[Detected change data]

....

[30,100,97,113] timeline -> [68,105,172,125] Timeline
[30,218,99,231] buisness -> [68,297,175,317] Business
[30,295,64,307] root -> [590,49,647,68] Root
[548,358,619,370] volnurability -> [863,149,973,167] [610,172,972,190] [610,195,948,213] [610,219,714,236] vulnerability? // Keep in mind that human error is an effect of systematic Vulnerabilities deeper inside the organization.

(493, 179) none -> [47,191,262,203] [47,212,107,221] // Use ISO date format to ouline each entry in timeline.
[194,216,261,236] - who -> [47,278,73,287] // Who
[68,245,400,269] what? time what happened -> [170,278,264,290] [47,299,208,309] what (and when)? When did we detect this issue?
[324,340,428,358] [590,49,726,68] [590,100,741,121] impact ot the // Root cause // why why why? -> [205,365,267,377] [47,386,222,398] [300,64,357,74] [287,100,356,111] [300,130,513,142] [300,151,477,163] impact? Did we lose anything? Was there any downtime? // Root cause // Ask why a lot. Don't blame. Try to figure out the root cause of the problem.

....

WORK INSTRUCTIONS - Copy out each line of the records that holds the string "timeline".

ANSWER BOX -
[30,100,97,113] timeline -> [68,105,172,125] Timeline
(493, 179) none -> [47,191,262,203] [47,212,107,221] // Use ISO date format to ouline each entry in timeline.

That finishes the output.